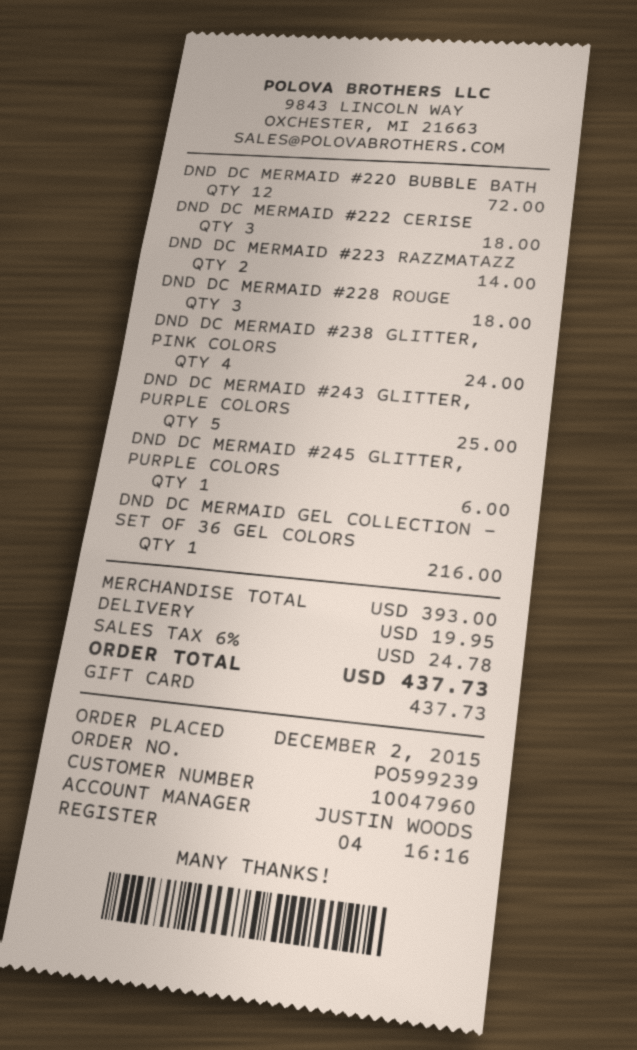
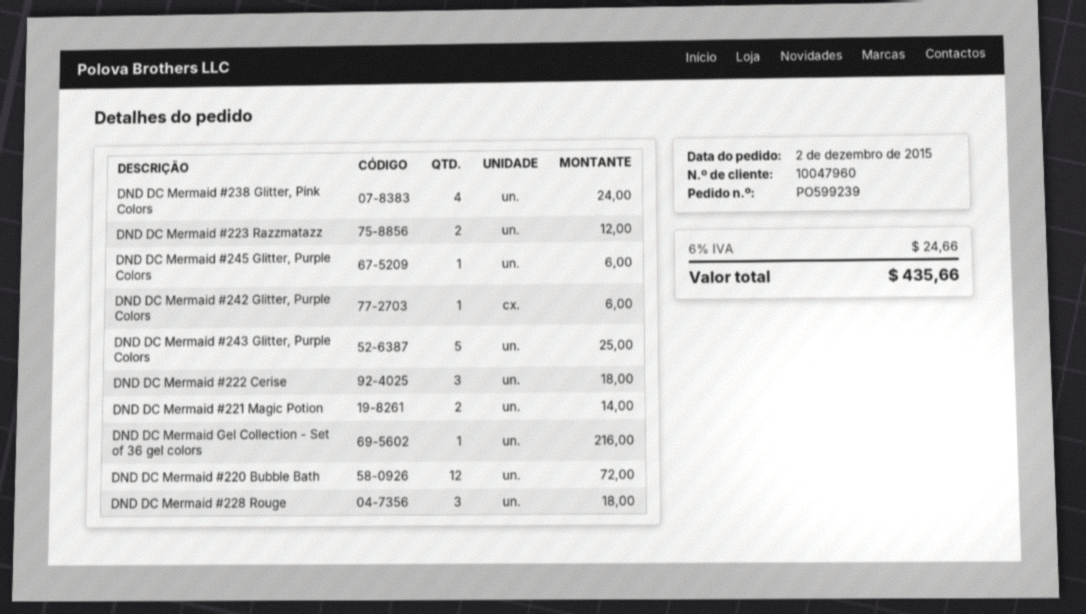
DND DC MERMAID #223 RAZZMATAZZ: 2 for 14.00 -> 2 for 12.00
DND DC Mermaid #242 Glitter, Purple Colors: none -> 1 for 6.00
DND DC Mermaid #221 Magic Potion: none -> 2 for 14.00
shipping: 19.95 -> none
tax: 6% = 24.78 -> 6% = 24.66
total: 437.73 -> 435.66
^^^^^^^^
→ **EXERCISE AIM**
Each line of the listing above must be given again exactly; the pictures are to be left out.

→ **REPLY TO THE TASK**
DND DC MERMAID #223 RAZZMATAZZ: 2 for 14.00 -> 2 for 12.00
DND DC Mermaid #242 Glitter, Purple Colors: none -> 1 for 6.00
DND DC Mermaid #221 Magic Potion: none -> 2 for 14.00
shipping: 19.95 -> none
tax: 6% = 24.78 -> 6% = 24.66
total: 437.73 -> 435.66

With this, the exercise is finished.